Tuesday, November 1, 2011 at 8:09 AM
Prime Minister George Papandreou wants the Greek people to vote on the bailout. There have been protests and anger, though, about the austerity measures that come with the aid. A "no" vote could cause a Greek default.
"Markets plunged Tuesday on fears that Europe's plan to save the euro was already unraveling after the shock decision by Greek Prime Minister to call a referendum on the country's latest rescue," The Associated Press writes.
Stocks are down in European trading and the futures indexes point to a drop when markets open in New York, Bloomberg News says.
The Wall Street Journal writes that Greek Prime Minister George Papandreou is making "a high-stakes gamble that could undermine the international effort to preserve the euro." It reports that:
"A 'yes' vote in the referendum could deflate the massive street protests and strikes that threaten to paralyze Greece as it tries to enact a brutal austerity program to earn rescue loans from the euro zone and the International Monetary Fund. A 'no' vote, however, could bring down the government and cut off international funding for Greece, leaving the country facing a financial meltdown."

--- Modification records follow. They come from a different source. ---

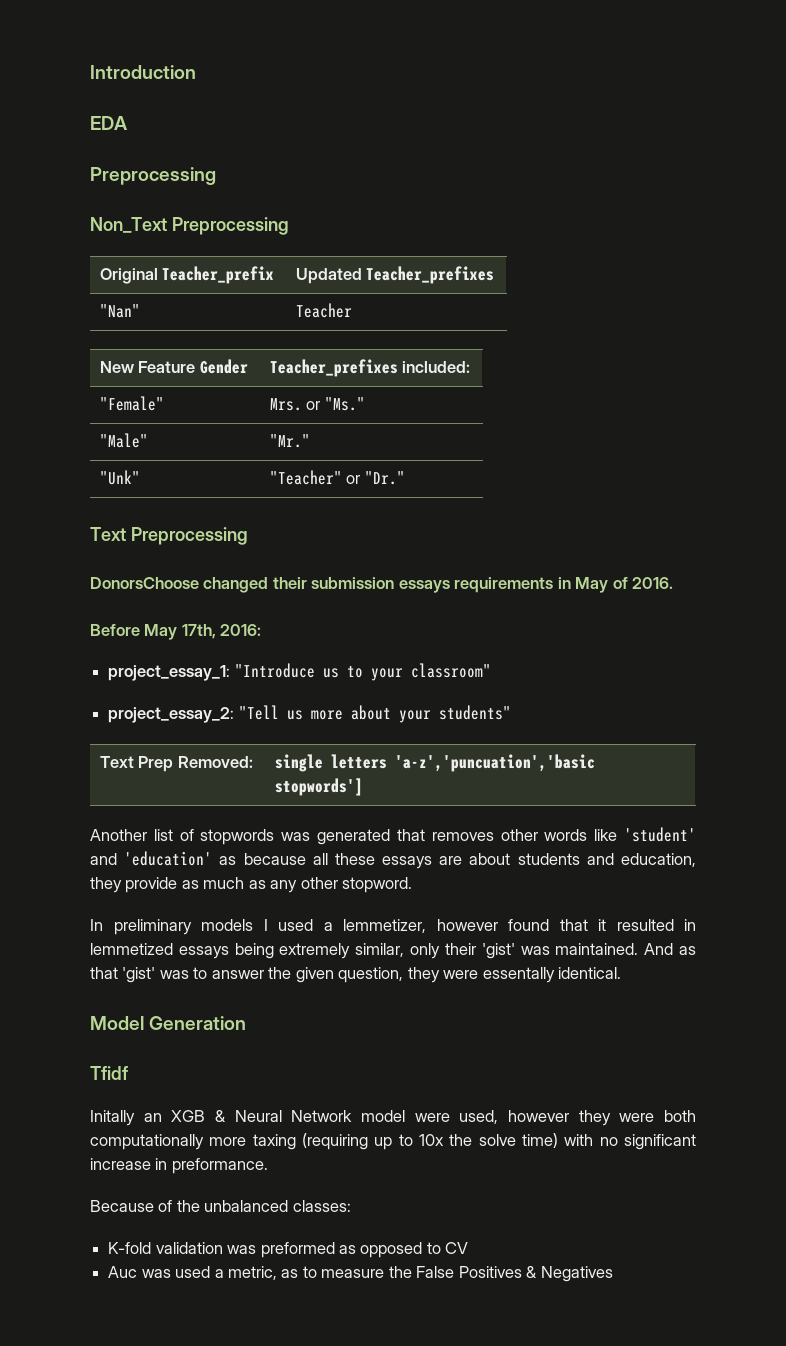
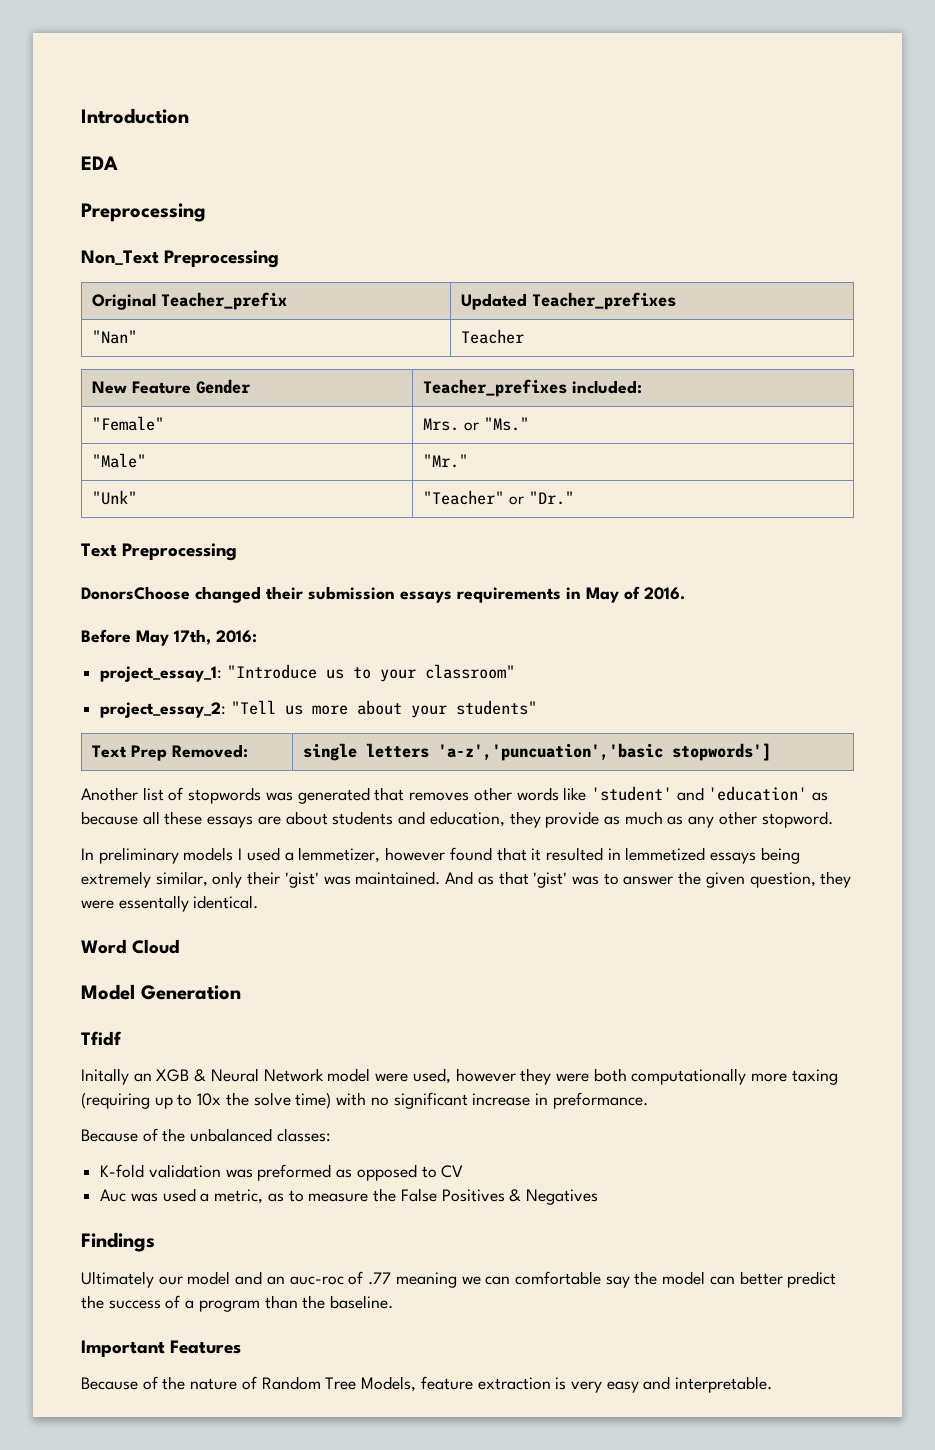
(622, 973) none -> [81,939,181,954] // Word Cloud
(613, 1274) none -> [81,1232,155,1252] [81,1271,837,1288] [81,1295,394,1312] [81,1340,242,1357] [81,1376,773,1393] // Findings // Ultimately our model and an auc-roc of .77 meaning we can comfortable say the model can better predict the success of a program than the baseline. // Important Features // Because of the nature of Random Tree Models, feature extraction is very easy and interpretable.

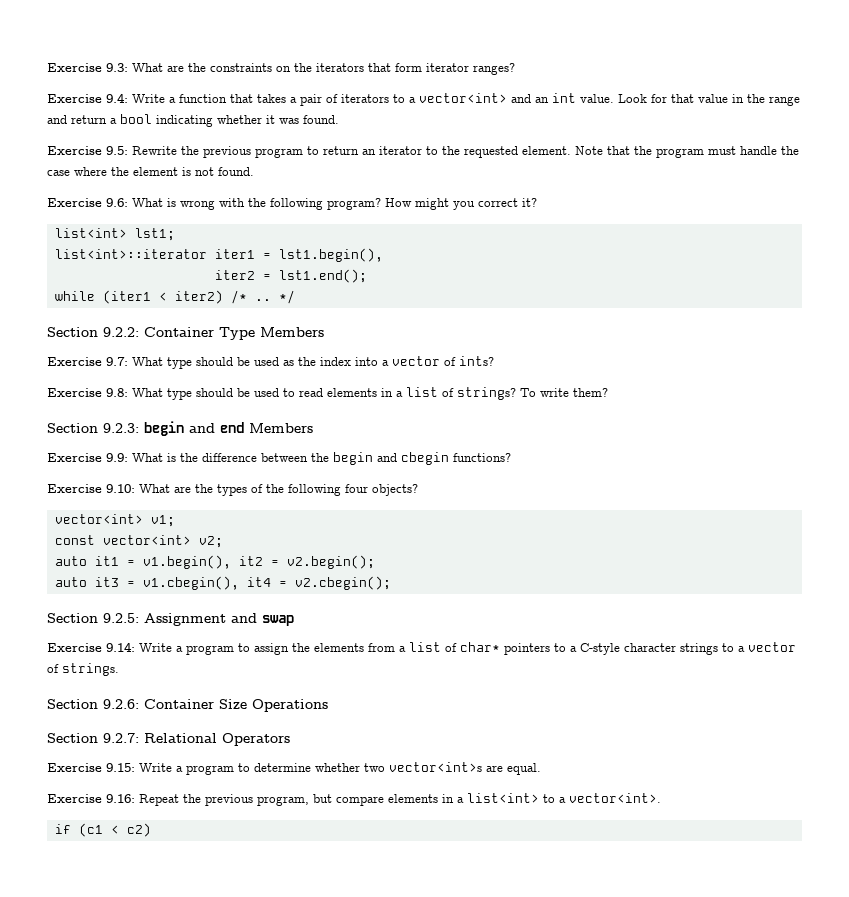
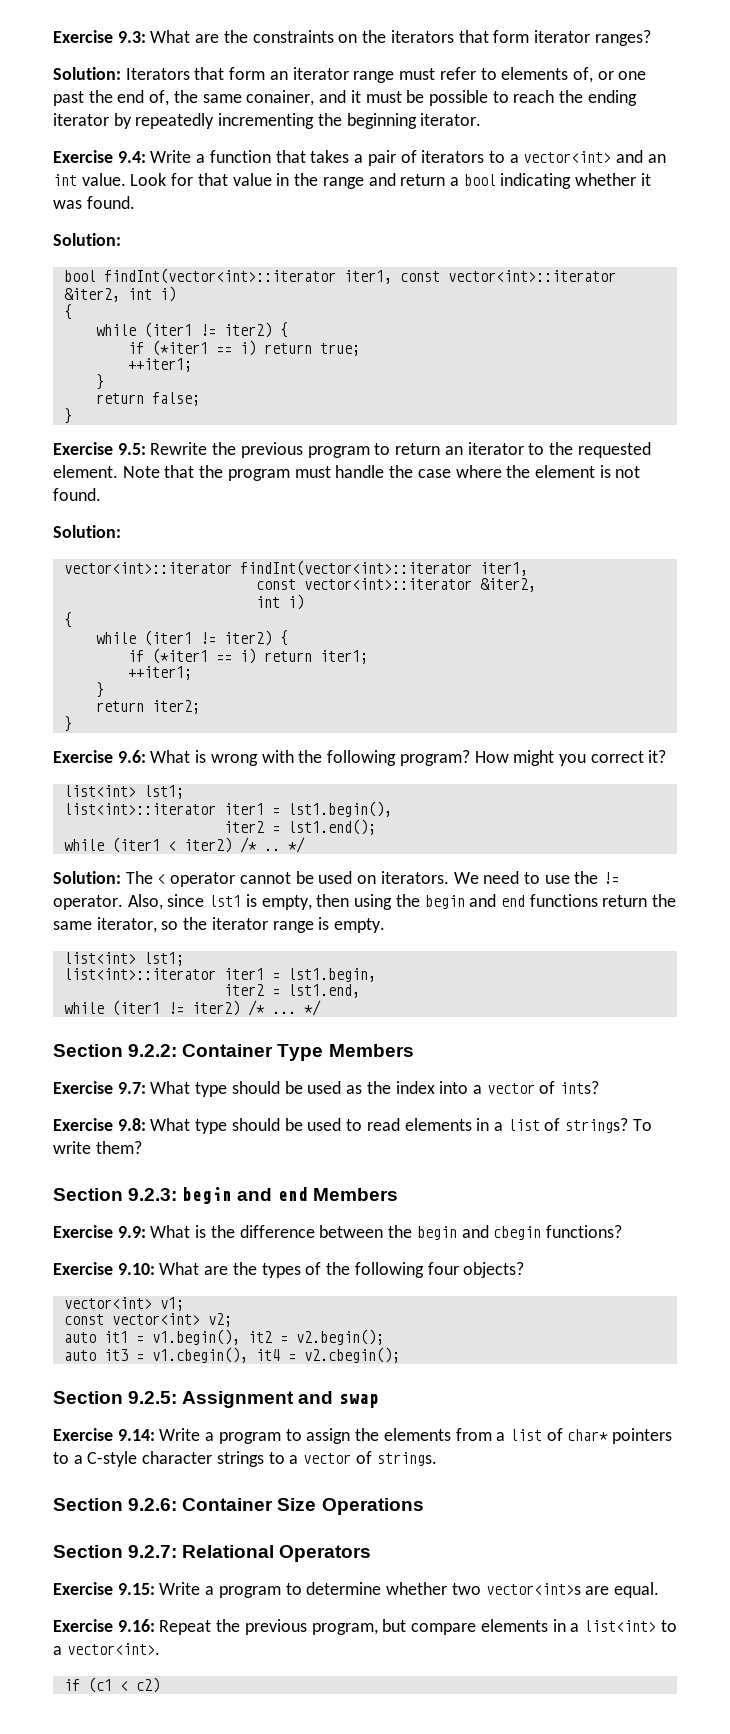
(515, 69) none -> [53,67,647,83] [53,90,637,106] [53,113,482,129] // Solution: Iterators that form an iterator range must refer to elements of, or one past the end of, the same conainer, and it must be possible to reach the ending iterator by repeatedly incrementing the beginning iterator.
(339, 119) none -> [53,233,121,246] [63,268,616,284] [63,286,176,302] [63,304,72,320] [95,322,288,338] [127,340,360,356] [127,358,192,372] [95,374,104,390] [95,392,200,406] [63,408,72,424] // Solution: // bool findInt(vector<int>::iterator iter1, const vector<int>::iterator &iter2, int i) // { // while (iter1 != iter2) { // if (*iter1 == i) return true; // ++iter1; // } // return false; // }
(254, 171) none -> [53,525,121,538] [63,560,528,576] [255,578,536,592] [255,594,304,610] [63,612,72,628] [95,630,288,646] [127,648,368,664] [127,666,192,680] [95,682,104,698] [95,700,200,714] [63,716,72,732] // Solution: // vector<int>::iterator findInt(vector<int>::iterator iter1, // const vector<int>::iterator &iter2, // int i) // { // while (iter1 != iter2) { // if (*iter1 == i) return iter1; // ++iter1; // } // return iter2; // }
(295, 297) none -> [53,871,620,887] [53,894,677,910] [53,917,386,933] [63,952,184,966] [63,968,376,982] [223,984,360,998] [63,1000,321,1016] // Solution: The < operator cannot be used on iterators. We need to use the != operator. Also, since lst1 is empty, then using the begin and end functions return the same iterator, so the iterator range is empty. // list<int> lst1; // list<int>::iterator iter1 = lst1.begin, // iter2 = lst1.end, // while (iter1 != iter2) /* ... */

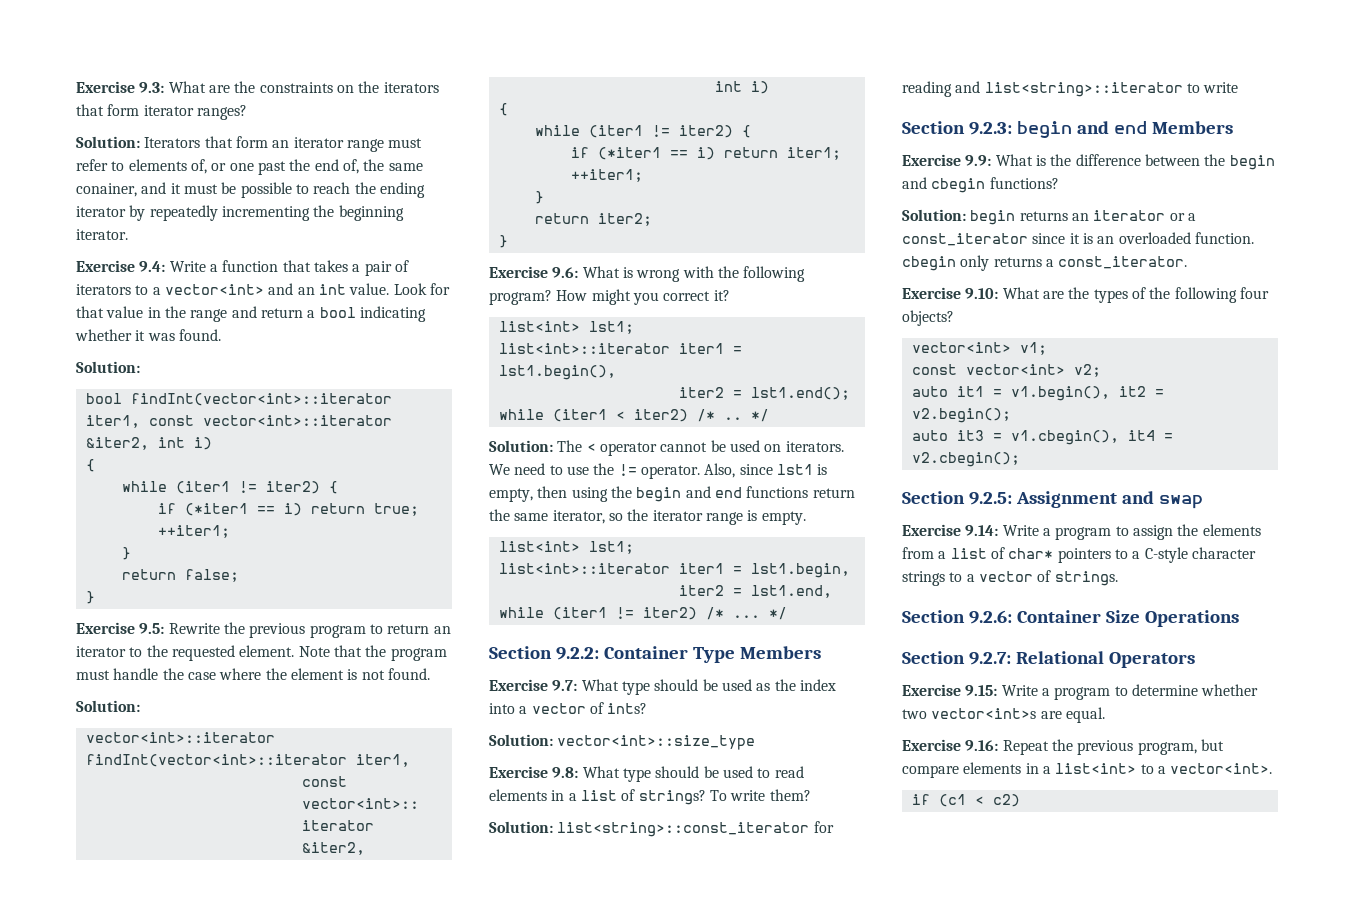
(600, 1087) none -> [489,734,756,750] // Solution: vector<int>::size_type
(142, 1147) none -> [489,821,834,837] [902,81,1239,97] // Solution: list<string>::const_iterator for reading and list<string>::iterator to write
(622, 1231) none -> [902,209,1196,225] [902,232,1254,246] [902,255,1188,271] // Solution: begin returns an iterator or a const_iterator since it is an overloaded function. cbegin only returns a const_iterator.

As the BBC adds, "there is also concern that the referendum would be unlikely to take place before January, which would create months of uncertainty for the markets."
Reuters says "European politicians complained that Athens was trying to wriggle out of the rescue deal agreed only last week, concerned not so much about the fate of Greece as the possibly dire consequences for the entire currency union." [Copyright 2011 National Public Radio]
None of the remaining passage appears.